A group of scientists have been working on a genetically modified strain of bird flu. A federal advisory board declared Tuesday that the details of the research are a “grave concern” to public safety and should be kept under wraps.
In a letter released by the journals Science and Nature, the 23-member National Science Advisory Board for Biosecurity said the data behind a new strain of the virus can be used to help prepare for a possible future outbreak. But the board recommended the researchers' findings be published without “methods or details” that could be used by terrorists to produce a biological weapon.
“The potential of this pathogen, in theory, exceeds anything else I can imagine,” Paul Keim, acting chair of the NSABB, told Reuters in an e-mail. Keim explained his personal decision to support censorship in this case in a commentary published on Tuesday in mBio, the journal of the American Society for Microbiology.
The letter read, “This is an unprecedented recommendation for work in the life sciences, and our analysis was conducted with careful consideration both of the potential benefits of publication and of the potential harm that could occur from such a precedent… Our concern is that publishing these experiments in detail would provide information to some person, organization or government that would help them to develop similar mammal-adapted influenza A/H5N1 viruses for harmful purposes.”
These concerns were first raised in December, after reports that scientists in Wisconsin and the Netherlands each created a strain of the influenza virus that is both highly lethal and easily transmitted between ferrets - the animals that most closely mimic the human response to the flu. A paper by the Dutch researchers was to be published in the journal Science, while the University of Wisconsin study was to be published in the journal Nature. Both journals have already agreed to postpone publication. But airing detailed results “represent(s) a grave concern for global biosecurity, biosafety, and public health,” the NSABB concluded.

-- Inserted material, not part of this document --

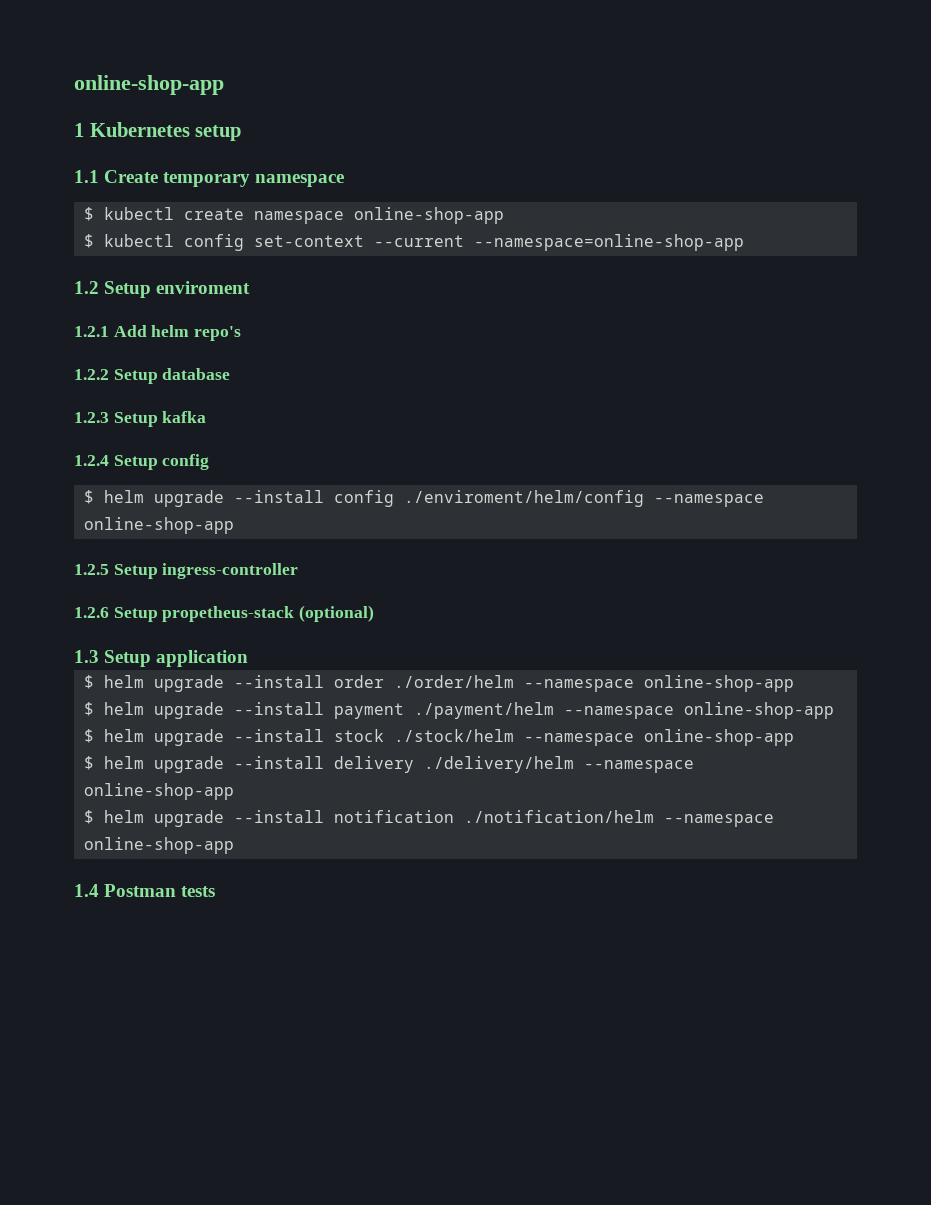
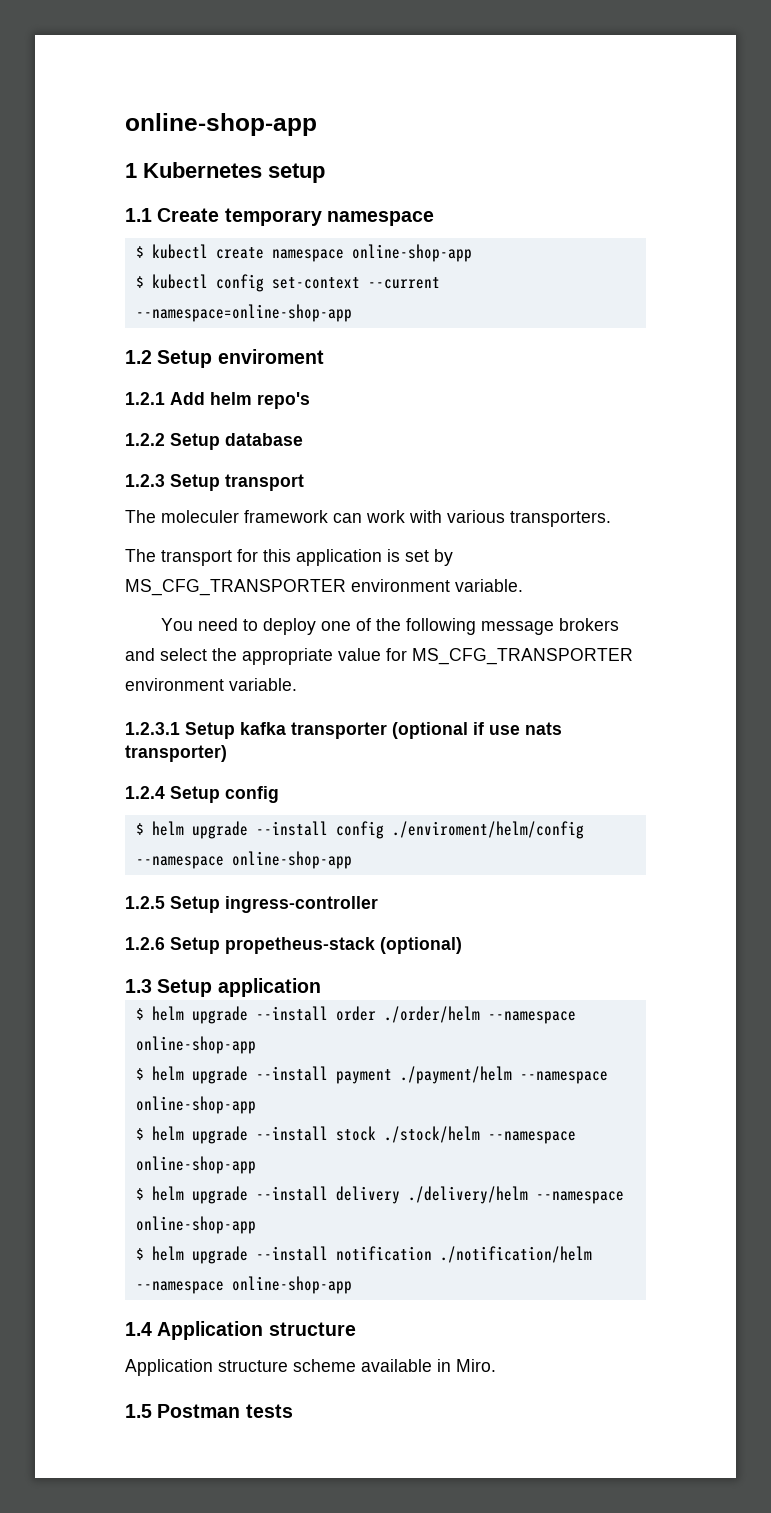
[162,411,207,423] kafka -> [225,474,304,491] [125,510,611,527] [125,549,453,566] [125,579,523,596] [160,618,619,635] [125,648,633,665] [125,678,297,691] [125,722,562,739] [125,745,227,762] transport // The moleculer framework can work with various transporters. // The transport for this application is set by MS_CFG_TRANSPORTER environment variable. // You need to deploy one of the following message brokers and select the appropriate value for MS_CFG_TRANSPORTER environment variable. // 1.2.3.1 Setup kafka transporter (optional if use nats transporter)
(99, 890) none -> [157,1321,356,1340] [125,1359,496,1376] [125,1404,152,1418] Application structure // Application structure scheme available in Miro. // 1.5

Keim, who chairs the microbiology department at Northern Arizona University, said the panel considered evidence that bird flu kills about half the people it infects, a much higher mortality rate than the devastating 1918-19 outbreak of Spanish flu that killed up to 40 million people. Making this deadly virus capable of easy transmission in people was “sobering,” Keim wrote in mBIO. “A pandemic by such a pathogen could reasonably be concluded to cause such devastation that it should be prevented at all costs,” he said.
“Although scientists pride themselves on the creation of scientific literature that defines careful methodology that would allow other scientists to replicate experiments, we do not believe that widespread dissemination of the methodology in this case is a responsible action,” authors of the letter in Nature and Science wrote.
The National Institutes of Health, which funded some of the research, agreed with the panel's assessment and made non-binding recommendations to Science and Nature to withhold key elements of the work.
But researchers involved in the bird-flu studies say censoring their papers would make it harder for scientists to share information while doing little to deter potential terrorists. “The logic in this work is sufficiently obvious that virologists could perform experiments similar to ours even if our method is not published,” the Dutch team wrote in Science last week.
Bird flu has killed about 60% of the people who have contracted it since its discovery in 1997.